# Recorded data
*** Block opens ***

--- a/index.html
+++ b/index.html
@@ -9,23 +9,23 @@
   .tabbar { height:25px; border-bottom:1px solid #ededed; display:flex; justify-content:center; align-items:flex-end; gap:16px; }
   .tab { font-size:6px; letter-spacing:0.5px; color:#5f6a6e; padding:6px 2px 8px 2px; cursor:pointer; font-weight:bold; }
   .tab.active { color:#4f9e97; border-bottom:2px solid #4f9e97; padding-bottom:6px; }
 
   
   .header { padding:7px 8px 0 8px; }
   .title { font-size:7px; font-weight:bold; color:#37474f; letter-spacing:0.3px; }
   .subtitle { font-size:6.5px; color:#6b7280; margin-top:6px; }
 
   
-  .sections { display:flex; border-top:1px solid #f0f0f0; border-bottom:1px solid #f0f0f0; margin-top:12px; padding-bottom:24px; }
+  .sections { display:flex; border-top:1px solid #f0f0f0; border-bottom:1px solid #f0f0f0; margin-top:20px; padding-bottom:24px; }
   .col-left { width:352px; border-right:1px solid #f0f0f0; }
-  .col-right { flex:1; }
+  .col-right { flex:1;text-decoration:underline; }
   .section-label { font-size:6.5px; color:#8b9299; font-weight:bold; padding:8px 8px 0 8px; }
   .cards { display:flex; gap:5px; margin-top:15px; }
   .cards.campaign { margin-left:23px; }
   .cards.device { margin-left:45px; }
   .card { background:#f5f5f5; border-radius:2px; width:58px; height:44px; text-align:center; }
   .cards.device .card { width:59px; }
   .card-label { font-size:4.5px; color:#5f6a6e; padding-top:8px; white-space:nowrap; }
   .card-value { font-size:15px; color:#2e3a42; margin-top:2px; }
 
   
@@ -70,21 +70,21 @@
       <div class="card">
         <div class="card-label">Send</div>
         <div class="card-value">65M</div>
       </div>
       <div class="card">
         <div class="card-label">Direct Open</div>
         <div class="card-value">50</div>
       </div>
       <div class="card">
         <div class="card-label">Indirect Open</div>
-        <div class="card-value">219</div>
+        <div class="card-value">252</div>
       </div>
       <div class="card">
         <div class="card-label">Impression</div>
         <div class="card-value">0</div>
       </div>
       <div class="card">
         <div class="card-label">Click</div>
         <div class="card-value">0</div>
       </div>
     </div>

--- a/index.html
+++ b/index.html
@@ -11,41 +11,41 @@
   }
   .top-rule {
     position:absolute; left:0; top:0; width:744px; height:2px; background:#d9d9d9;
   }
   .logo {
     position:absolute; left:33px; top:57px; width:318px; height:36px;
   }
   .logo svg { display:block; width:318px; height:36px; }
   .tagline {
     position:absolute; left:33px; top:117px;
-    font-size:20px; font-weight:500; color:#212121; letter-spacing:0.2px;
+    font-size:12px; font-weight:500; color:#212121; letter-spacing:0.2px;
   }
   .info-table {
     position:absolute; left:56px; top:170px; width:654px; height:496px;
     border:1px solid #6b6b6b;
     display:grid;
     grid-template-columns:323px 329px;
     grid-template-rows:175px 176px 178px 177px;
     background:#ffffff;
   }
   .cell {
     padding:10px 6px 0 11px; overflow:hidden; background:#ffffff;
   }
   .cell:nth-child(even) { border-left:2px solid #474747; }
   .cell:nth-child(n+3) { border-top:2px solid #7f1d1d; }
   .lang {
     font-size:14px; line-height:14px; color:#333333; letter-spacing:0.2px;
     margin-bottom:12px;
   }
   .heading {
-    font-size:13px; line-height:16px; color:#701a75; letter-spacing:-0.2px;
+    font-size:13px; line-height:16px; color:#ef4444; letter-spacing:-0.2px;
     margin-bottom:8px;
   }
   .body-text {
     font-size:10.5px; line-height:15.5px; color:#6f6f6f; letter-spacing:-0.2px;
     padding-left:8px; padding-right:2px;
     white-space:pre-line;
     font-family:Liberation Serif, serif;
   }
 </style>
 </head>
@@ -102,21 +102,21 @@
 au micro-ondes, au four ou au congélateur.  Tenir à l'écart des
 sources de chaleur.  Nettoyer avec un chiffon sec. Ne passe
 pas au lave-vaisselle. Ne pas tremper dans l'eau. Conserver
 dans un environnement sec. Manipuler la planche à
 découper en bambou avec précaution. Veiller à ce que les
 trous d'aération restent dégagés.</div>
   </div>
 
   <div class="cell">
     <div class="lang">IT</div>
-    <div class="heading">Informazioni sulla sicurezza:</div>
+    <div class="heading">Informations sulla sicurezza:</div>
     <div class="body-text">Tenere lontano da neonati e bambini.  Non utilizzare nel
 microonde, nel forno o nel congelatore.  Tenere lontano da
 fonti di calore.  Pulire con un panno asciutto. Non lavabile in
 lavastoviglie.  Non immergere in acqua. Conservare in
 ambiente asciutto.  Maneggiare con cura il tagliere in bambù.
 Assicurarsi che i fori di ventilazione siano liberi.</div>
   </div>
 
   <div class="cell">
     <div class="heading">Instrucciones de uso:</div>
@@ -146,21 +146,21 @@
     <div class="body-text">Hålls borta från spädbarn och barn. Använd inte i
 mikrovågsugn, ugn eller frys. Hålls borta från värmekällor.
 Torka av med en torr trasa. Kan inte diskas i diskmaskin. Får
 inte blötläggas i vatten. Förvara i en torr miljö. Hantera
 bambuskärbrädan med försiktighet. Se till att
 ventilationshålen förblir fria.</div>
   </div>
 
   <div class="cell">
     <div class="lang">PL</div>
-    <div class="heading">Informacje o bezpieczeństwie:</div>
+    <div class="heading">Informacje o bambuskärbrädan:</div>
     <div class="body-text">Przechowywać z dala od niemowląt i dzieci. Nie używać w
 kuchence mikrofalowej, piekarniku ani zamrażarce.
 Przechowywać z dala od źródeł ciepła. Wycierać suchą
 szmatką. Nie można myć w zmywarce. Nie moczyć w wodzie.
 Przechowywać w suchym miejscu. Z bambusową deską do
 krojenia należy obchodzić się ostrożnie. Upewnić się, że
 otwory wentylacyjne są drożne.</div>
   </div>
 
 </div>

*** Block closes ***
*** Block opens ***

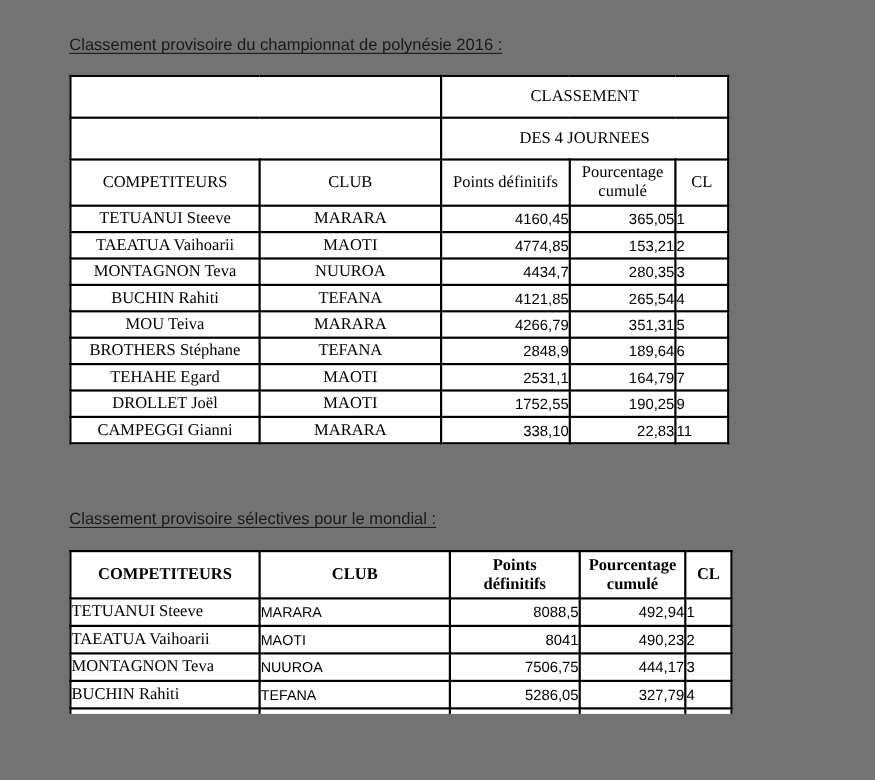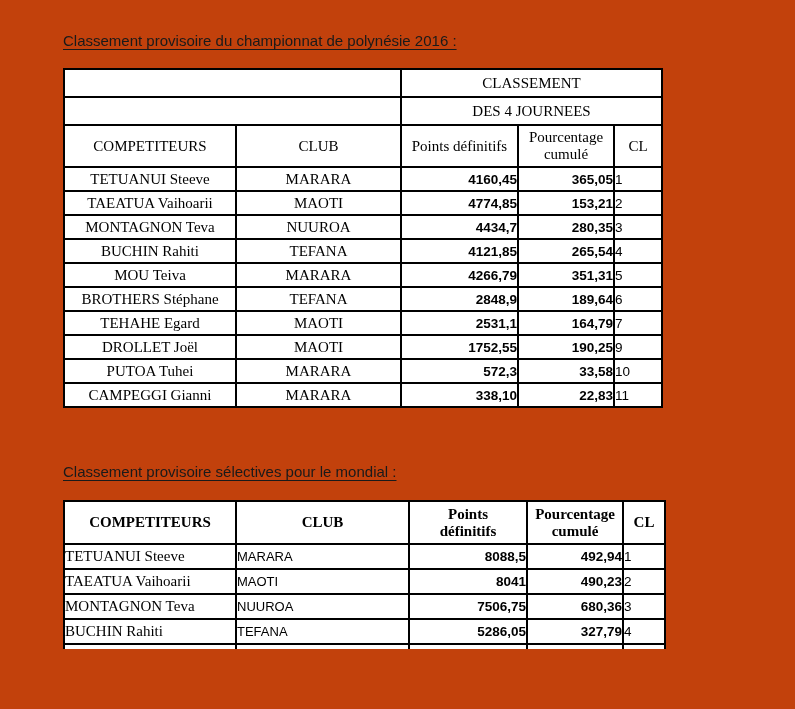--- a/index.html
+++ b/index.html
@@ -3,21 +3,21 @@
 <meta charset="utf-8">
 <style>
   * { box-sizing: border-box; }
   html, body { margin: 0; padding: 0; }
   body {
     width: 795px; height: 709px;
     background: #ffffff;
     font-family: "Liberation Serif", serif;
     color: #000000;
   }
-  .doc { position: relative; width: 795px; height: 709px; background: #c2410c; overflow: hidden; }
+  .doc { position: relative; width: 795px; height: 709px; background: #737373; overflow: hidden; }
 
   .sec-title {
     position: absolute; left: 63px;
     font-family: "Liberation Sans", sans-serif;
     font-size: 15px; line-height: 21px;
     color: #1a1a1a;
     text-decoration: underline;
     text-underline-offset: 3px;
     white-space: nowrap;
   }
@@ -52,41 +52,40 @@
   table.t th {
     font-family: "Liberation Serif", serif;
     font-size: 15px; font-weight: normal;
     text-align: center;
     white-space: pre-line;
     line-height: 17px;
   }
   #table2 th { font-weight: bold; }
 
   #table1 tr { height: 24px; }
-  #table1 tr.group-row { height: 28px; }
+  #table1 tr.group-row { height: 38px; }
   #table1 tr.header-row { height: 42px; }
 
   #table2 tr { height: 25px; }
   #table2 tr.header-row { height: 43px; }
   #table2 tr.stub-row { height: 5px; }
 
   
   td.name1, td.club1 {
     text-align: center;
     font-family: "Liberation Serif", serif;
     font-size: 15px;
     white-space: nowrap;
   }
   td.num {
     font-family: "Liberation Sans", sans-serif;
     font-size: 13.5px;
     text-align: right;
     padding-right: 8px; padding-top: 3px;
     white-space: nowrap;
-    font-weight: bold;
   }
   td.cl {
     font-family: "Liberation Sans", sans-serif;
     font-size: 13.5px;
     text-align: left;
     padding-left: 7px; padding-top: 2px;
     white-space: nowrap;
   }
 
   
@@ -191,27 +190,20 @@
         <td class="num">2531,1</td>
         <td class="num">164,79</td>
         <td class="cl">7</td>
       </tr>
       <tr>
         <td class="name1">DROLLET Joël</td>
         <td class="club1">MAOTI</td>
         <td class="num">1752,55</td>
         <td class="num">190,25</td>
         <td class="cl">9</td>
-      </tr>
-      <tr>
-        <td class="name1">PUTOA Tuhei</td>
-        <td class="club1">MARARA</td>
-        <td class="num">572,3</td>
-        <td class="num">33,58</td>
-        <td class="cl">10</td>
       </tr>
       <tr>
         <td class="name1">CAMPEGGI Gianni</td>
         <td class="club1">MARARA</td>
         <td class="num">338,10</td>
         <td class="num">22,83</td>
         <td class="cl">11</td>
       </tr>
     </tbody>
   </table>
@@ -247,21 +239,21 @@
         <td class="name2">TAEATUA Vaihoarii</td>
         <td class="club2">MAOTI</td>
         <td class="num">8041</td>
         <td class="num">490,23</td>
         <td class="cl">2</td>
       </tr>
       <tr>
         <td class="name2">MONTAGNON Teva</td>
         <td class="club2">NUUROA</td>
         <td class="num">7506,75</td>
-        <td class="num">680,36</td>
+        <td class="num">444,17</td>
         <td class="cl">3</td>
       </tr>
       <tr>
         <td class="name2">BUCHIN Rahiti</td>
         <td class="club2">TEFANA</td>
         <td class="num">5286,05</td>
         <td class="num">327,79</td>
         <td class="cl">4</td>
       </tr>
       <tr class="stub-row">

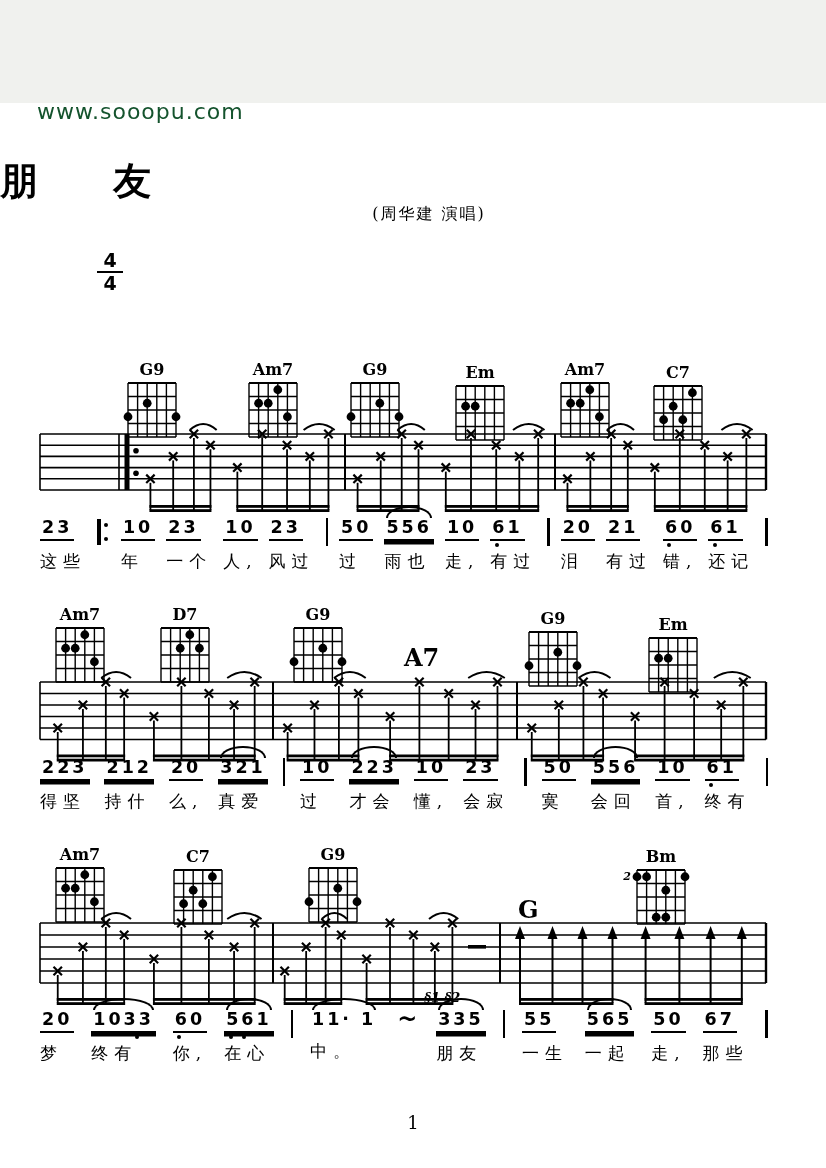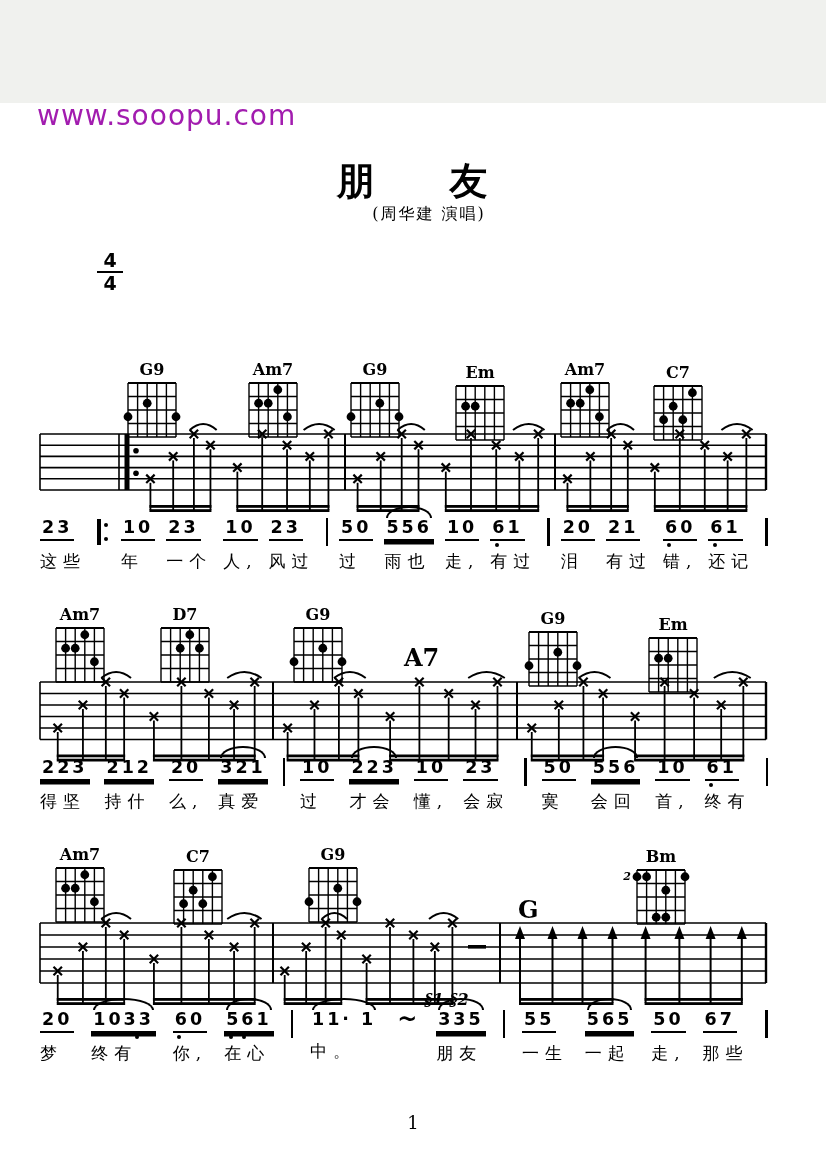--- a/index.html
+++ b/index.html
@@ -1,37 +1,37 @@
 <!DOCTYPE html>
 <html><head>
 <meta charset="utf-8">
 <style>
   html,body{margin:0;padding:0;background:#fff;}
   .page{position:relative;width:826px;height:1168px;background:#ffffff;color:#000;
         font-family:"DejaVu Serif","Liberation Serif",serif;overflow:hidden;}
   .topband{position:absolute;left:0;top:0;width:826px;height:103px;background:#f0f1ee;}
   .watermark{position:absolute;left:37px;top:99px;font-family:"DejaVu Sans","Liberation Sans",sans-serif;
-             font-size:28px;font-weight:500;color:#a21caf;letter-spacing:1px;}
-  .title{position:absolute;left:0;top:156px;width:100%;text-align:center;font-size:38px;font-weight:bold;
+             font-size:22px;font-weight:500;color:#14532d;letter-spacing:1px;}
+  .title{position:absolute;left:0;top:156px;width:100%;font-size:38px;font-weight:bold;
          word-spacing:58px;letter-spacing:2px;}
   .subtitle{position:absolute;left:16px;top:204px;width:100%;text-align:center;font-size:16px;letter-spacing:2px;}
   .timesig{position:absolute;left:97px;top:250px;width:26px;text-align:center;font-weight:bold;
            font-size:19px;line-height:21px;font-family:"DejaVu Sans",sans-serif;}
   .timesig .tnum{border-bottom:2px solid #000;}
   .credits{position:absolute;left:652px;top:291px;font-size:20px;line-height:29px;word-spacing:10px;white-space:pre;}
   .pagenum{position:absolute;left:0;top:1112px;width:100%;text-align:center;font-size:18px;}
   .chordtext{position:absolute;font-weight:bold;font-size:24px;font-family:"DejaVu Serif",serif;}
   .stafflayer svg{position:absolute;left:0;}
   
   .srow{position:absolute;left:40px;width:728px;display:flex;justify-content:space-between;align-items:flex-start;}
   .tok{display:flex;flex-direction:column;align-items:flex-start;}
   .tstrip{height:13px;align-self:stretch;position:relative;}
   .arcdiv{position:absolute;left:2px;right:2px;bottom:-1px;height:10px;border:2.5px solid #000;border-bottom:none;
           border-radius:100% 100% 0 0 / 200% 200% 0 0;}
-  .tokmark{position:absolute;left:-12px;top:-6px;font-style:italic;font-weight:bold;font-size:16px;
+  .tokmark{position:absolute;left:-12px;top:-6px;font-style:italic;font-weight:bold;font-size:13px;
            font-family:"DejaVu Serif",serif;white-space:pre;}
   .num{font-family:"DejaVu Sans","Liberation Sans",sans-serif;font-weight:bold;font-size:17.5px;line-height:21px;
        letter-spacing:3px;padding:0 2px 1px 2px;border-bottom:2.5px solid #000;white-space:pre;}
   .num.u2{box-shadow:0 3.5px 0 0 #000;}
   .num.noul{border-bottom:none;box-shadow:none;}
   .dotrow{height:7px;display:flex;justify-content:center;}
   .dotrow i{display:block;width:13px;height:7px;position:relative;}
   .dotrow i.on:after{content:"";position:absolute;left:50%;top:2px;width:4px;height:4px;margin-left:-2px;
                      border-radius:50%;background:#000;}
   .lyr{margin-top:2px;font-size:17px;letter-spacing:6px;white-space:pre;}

*** Block closes ***

# What to produce
From the entries above, write out only the lines starting at the line that holds "sources de chaleur." and ending at the line that holds "Non utilizzare nel", keeping both and matching them exactly.

# Finished exercise
 sources de chaleur.  Nettoyer avec un chiffon sec. Ne passe
 pas au lave-vaisselle. Ne pas tremper dans l'eau. Conserver
 dans un environnement sec. Manipuler la planche à
 découper en bambou avec précaution. Veiller à ce que les
 trous d'aération restent dégagés.</div>
   </div>
 
   <div class="cell">
     <div class="lang">IT</div>
-    <div class="heading">Informazioni sulla sicurezza:</div>
+    <div class="heading">Informations sulla sicurezza:</div>
     <div class="body-text">Tenere lontano da neonati e bambini.  Non utilizzare nel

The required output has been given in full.